# taz.de -- Arbeitszeiten im Krankenhaus: Halb auf Autopilot
       
       > 24-Stunden-Dienste sind in vielen Branchen verboten – in Krankenhäusern
       > nicht. So behandeln oft müde Ärzt*innen Patient*innen. Warum ist das
       > erlaubt?
       
 (IMG) Bild: Die Notaufnahme im Krankenhaus ist für echte Notfälle gedacht
       
       Wenn Assistenzarzt Jan Schmitz im Krankenhaus einen 24-Stunden-Dienst
       macht, dann macht er einen normalen Tagdienst und kann sich danach in den
       Nachtstunden in ein kleines Zimmer zurückziehen. Zumindest dann, wenn in
       der Notfallambulanz keine Kinder mehr auf ihn warten. Das ist meist gegen
       ein oder zwei Uhr nachts der Fall.
       
       Doch wenn sein Telefon klingelt, springt er auf und läuft los. Wenn sich
       der Zustand eines Kindes auf der Station verschlechtert. Oder ein Baby mit
       Fieber, ein Kind mit Bauchschmerzen oder Jugendliche nach einem
       Suizidversuch in die Notfallambulanz gebracht werden. „Ich werde auch zu
       allen Kaiserschnitten und komplizierten Geburten in den Kreißsaal gerufen,
       um die Neugeborenen zu untersuchen“, sagt er in einem Videocall mit der taz
       nach einer 24-Stunden-Schicht. Dazu betreut er die Wochenbett- und
       Neugeborenenstation.
       
       Schmitz ist in der Nacht der einzige anwesende Arzt in seinem Fachbereich –
       deswegen ist das auch so eine Sache mit dem Schlaf. Passieren mehrere
       Notfälle gleichzeitig, muss er meist selbst entscheiden, ob er eine
       Oberärztin in Rufbereitschaft zu Hause aus dem Bett klingeln will. Die
       braucht dann aber noch 20 Minuten, um in die Klinik zu kommen.
       
       Schmitz arbeitet in einem privaten Klinikkonzern in einer Großstadt in
       Nordrhein-Westfalen und macht dort seine Facharztausbildung zum Kinder- und
       Jugendarzt. Er möchte anonym bleiben, denn er ist bereit, über ein heikles
       Thema im Gesundheitswesen zu reden: die verhassten 24-Stunden-Dienste.
       Deshalb haben wir ihm einen anderen Namen gegeben. In den meisten Berufen
       wären solche Dienste undenkbar, mehr noch, es ist verboten. Warum wird das
       Ärzt*innen, Pflegekräften – und vor allem Patient*innen zugemutet?
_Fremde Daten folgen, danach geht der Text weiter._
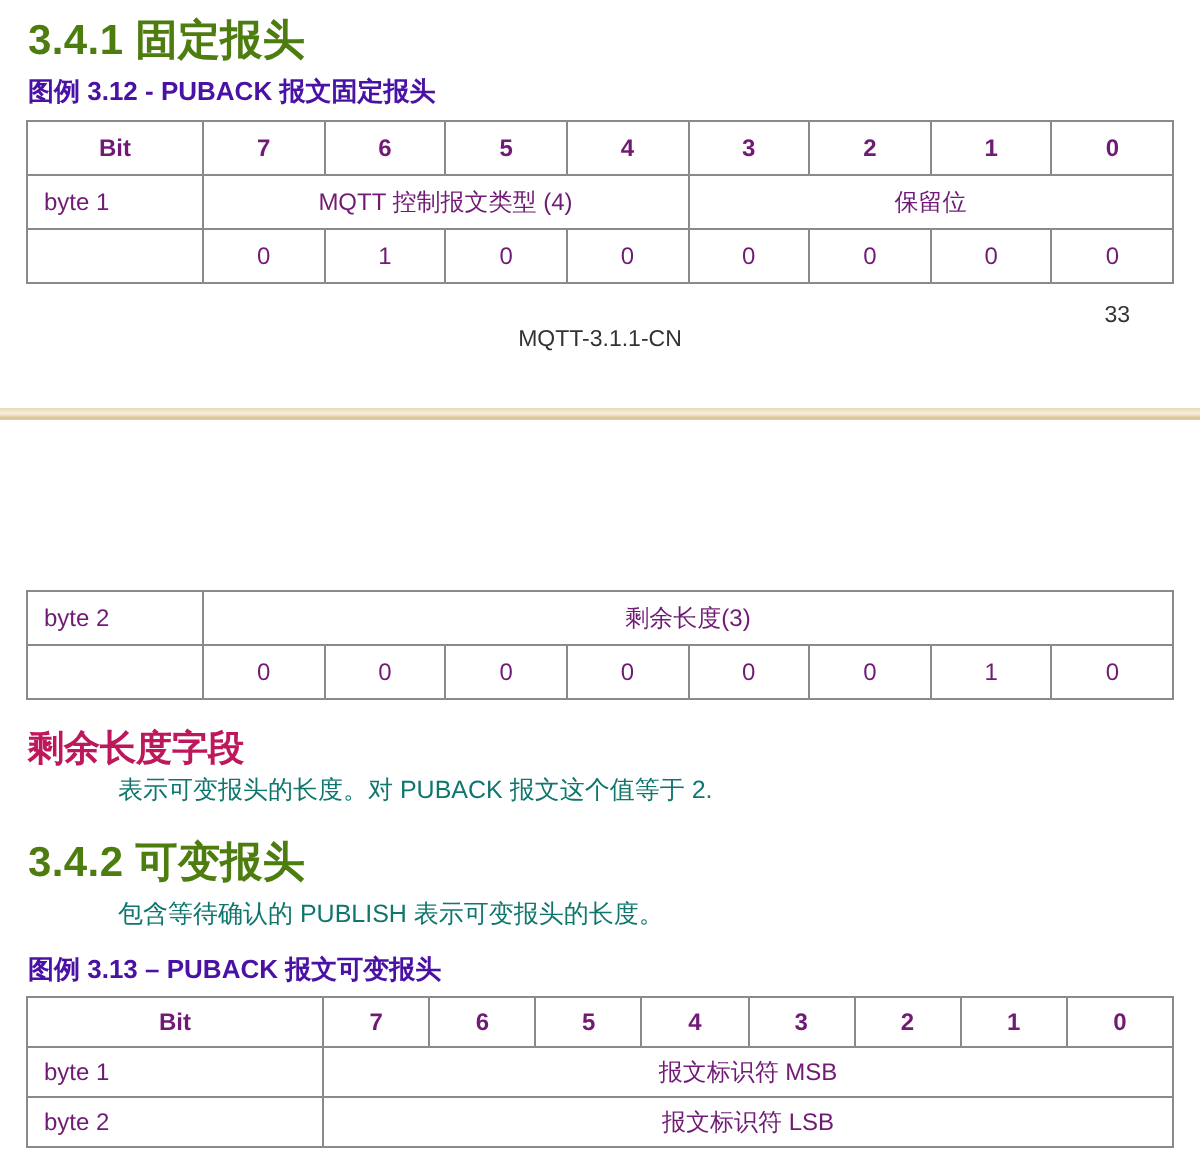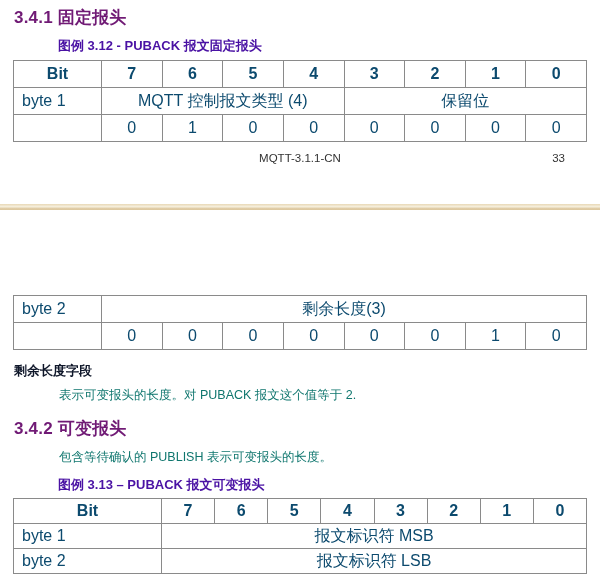--- a/index.html
+++ b/index.html
@@ -6,72 +6,71 @@
   html, body { width: 600px; height: 580px; background: #ffffff; }
   body {
     font-family: "Liberation Sans", "DejaVu Sans", sans-serif;
     color: #1f1f1f;
     position: relative;
     overflow: hidden;
   }
   .abs { position: absolute; }
 
   .sec-heading {
-    font-size: 17px;
+    font-size: 21px;
     font-weight: bold;
-    color: #701a75;
+    color: #4d7c0f;
     letter-spacing: 0.2px;
   }
   .fig-label {
     font-size: 13px;
     font-weight: bold;
     color: #4a12a4;
-    margin-left: 44px;
   }
   .body-text {
     font-size: 12.5px;
     color: #0f766e;
     margin-left: 45px;
   }
   .bold-label {
-    font-size: 13px;
+    font-size: 18px;
     font-weight: bold;
-    color: #0f172a;
+    color: #be185d;
   }
 
   table.bitgrid {
     border-collapse: collapse;
     table-layout: fixed;
     width: 574px;
     background: #fff;
   }
   table.bitgrid td {
     border: 1px solid #8a8a8a;
     height: 27px;
-    font-size: 16px;
+    font-size: 12px;
     text-align: center;
     vertical-align: middle;
-    color: #0c4a6e;
+    color: #701a75;
     overflow: hidden;
     white-space: nowrap;
   }
   table.bitgrid td.hdr { font-weight: bold; }
   table.bitgrid td.rowlabel {
     text-align: left;
     padding-left: 8px;
   }
   table.t3 td { height: 25px; }
 
   .footer-line {
     width: 574px;
     left: 13px;
     font-size: 11.5px;
     color: #333;
   }
-  .footer-center { text-align: center; width: 100%; display: block; }
+  .footer-center { text-align: center; width: 100%; display: block; margin-top: 12px; }
   .footer-page { position: absolute; right: 22px; top: 0; }
 
   .page-band {
     left: 0;
     width: 600px;
     height: 6px;
     background: linear-gradient(to bottom, #e8d8b6 0%, #f6efdd 45%, #d9c194 85%, #e3d2ae 100%);
   }
 </style>
 </head>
       Ausgerechnet im hochsensiblen Gesundheitsbereich?
       
       Ein 24-Stunden-Dienst ist eine Ausnahme in einer Arbeitswelt, in der der
       8-Stunden-Tag als Norm erkämpft wurde. Doch auch daran wird aktuell
       gerüttelt. Im [1][ZDF-Sommerinterview forderte Bundeskanzler Friedrich Merz
       (CDU)] mehr Arbeitseinsatz von der Bevölkerung. „Mit Vier-Tage-Woche und
       Work-Life-Balance werden wir den Wohlstand dieses Landes nicht erhalten
       können“, sagte er. Schwarz-Rot möchte laut Koalitionsvertrag „die
       Möglichkeit einer wöchentlichen anstatt einer täglichen Höchstarbeitszeit
       schaffen“.
       
       Es ist zwar nicht zu befürchten, dass künftig alle Menschen Tag und Nacht
       durcharbeiten sollen. Aber wer wissen will, wie lange Arbeitszeiten auf die
       Gesundheit wirken, sollte einen Blick ins Krankenhaus wagen. Denn dort,
       aber auch etwa bei der Feuerwehr oder Polizei ist es heute schon [2][laut
       Arbeitszeitgesetz] möglich, die täglichen Höchstarbeitszeiten zu
       überschreiten – wenn es entsprechende Regelungen im Tarifvertrag gibt.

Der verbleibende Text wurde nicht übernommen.